== INFORMATION GIVEN

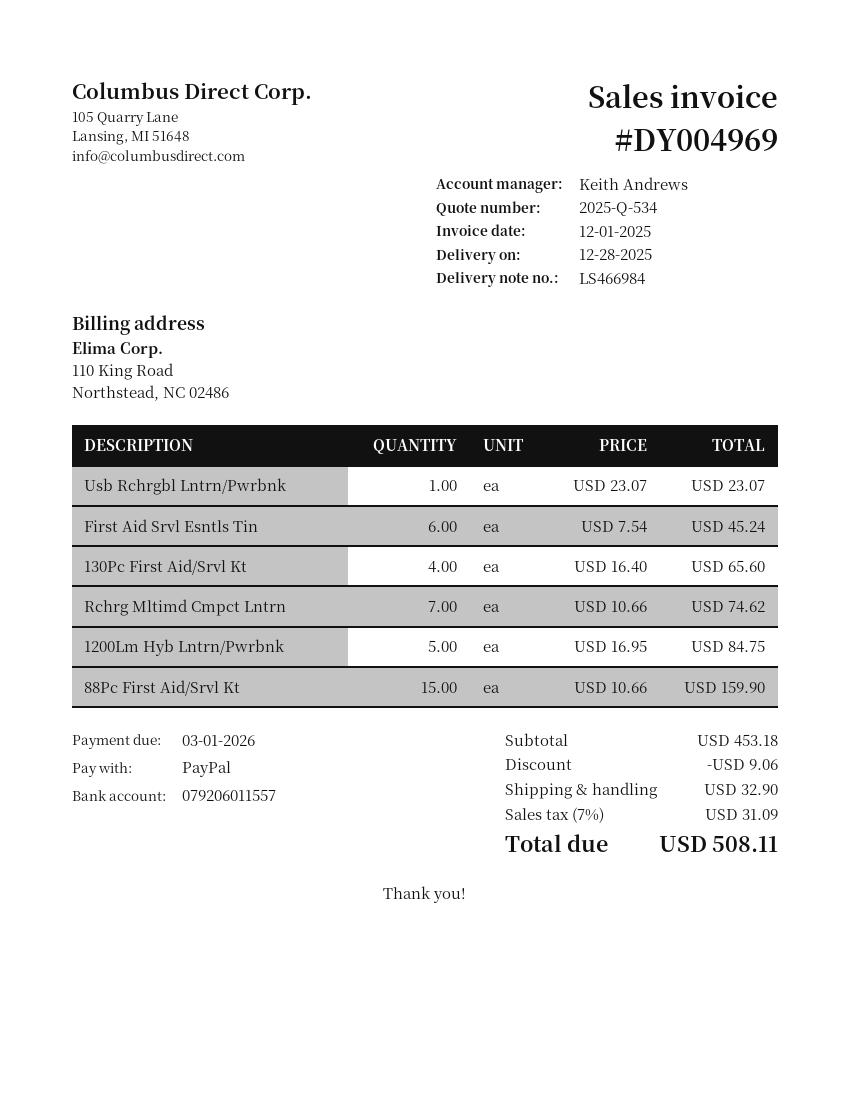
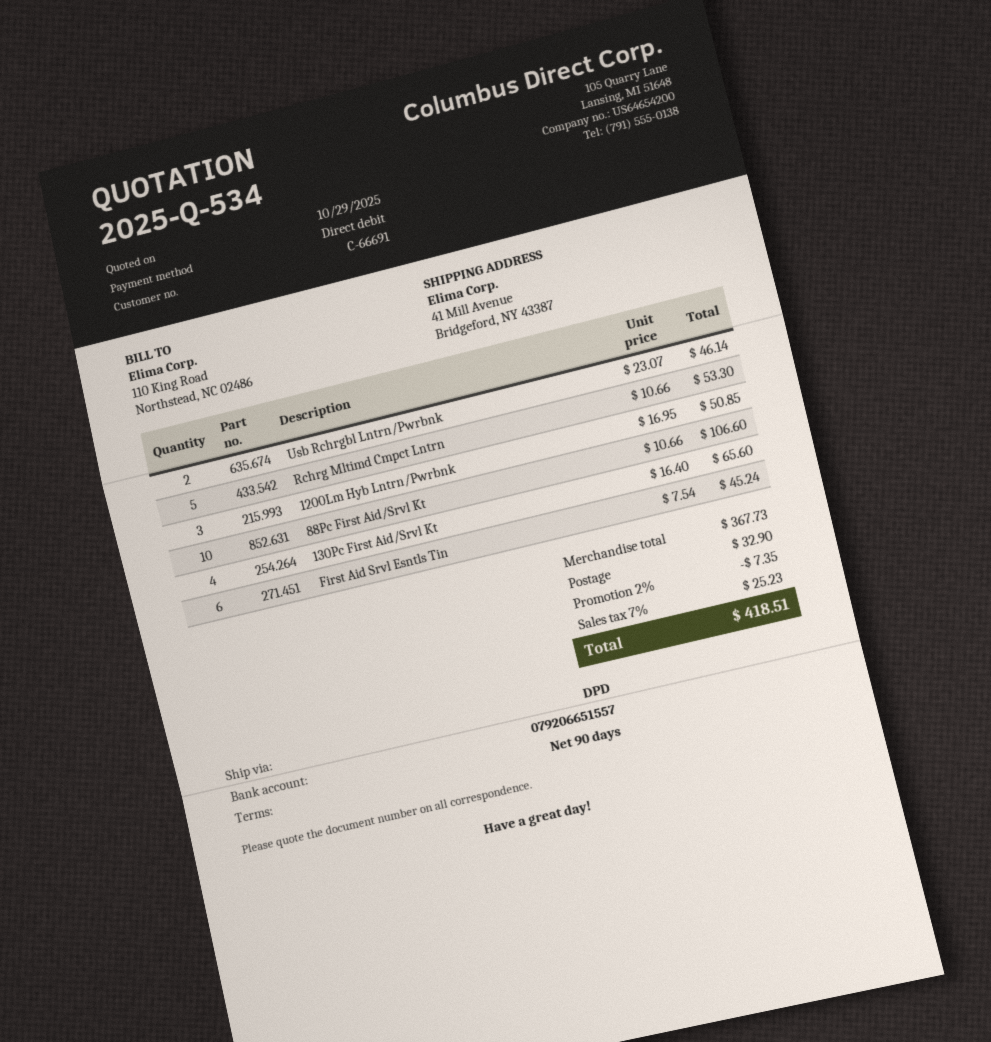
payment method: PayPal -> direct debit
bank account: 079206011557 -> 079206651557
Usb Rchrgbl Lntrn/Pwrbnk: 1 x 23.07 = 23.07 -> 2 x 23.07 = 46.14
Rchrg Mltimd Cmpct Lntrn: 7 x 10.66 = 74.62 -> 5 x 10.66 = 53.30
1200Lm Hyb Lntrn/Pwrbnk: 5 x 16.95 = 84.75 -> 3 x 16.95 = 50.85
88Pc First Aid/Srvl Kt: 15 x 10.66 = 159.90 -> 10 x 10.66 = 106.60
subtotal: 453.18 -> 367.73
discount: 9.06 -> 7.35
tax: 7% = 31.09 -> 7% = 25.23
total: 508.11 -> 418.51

====

The word "Lntrn": say how many lines of the records hold it, and give nothing but the number.

SOLUTION TO THE PROBLEM: 3